2) Une fois au pouvoir, soit les populistes s'écroulent, soit ils finissent pas s'imposer par la force. Pour l'instant, le mouvement 5 étoiles qui a commencé à se fendre, plusieurs de ses cadres ayant refusé l'alliance avec l'extrême droite, tient encore un peu ... mais alors qu'il semblait en position de force, il se révèle incapable de faire le poids face à une extrême droite cohérente et structurée par la haine. 

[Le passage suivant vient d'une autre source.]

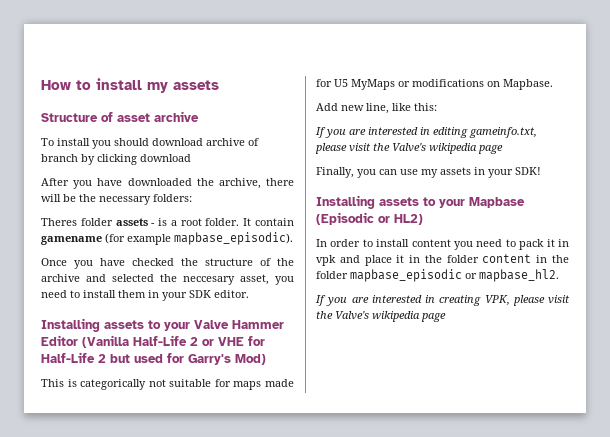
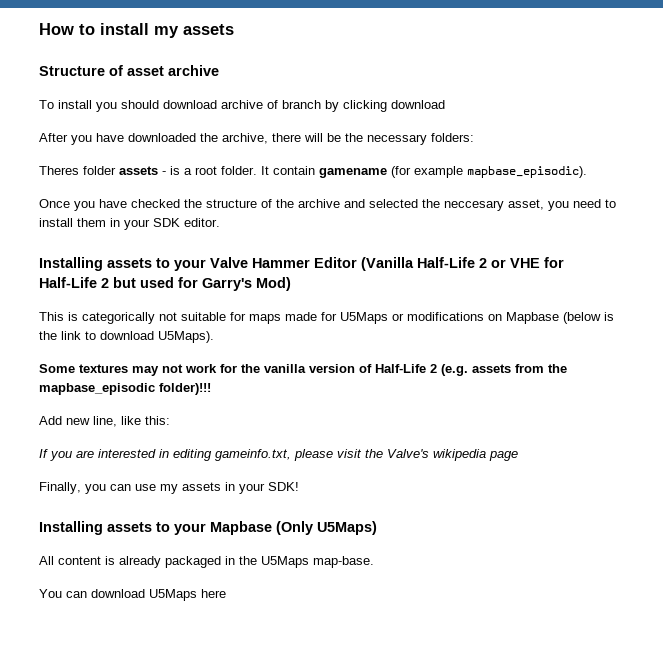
[334,79,395,90] U5 MyMaps -> [340,312,388,324] U5Maps
[503,79,553,90] Mapbase. -> [506,312,614,324] [39,331,214,343] [39,364,567,376] [39,383,211,395] Mapbase (below is the link to download U5Maps). // Some textures may not work for the vanilla version of Half-Life 2 (e.g. assets from the mapbase_episodic folder)!!!
[316,212,423,225] [316,239,569,250] [316,254,569,266] [316,269,559,282] [315,295,570,306] [316,311,446,322] (Episodic or HL2) // In order to install content you need to pack it in vpk and place it in the folder content in the folder mapbase_episodic or mapbase_hl2. // If you are interested in creating VPK, please visit the Valve's wikipedia page -> [276,521,377,535] [39,556,374,568] [39,589,226,601] (Only U5Maps) // All content is already packaged in the U5Maps map-base. // You can download U5Maps here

3) Aucun danger n'est écarté. Si ce premier coup de semonce démocratique est à prendre en compte, il s'agit plus d'une défaite de la coalition au pouvoir qu'une victoire de la démocratie. Il nous prouve certes que le pire n'est jamais sur ... mais la route est longue avant que l'Italie et l'Europe ne retrouve la voie de la raison. Les mouvements démocratiques ont du pain sur la planche, mais dans un premier temps, ils ne doivent pas avoir peur de ce qu'ils sontvet  toujours affirmer leurs valeurs.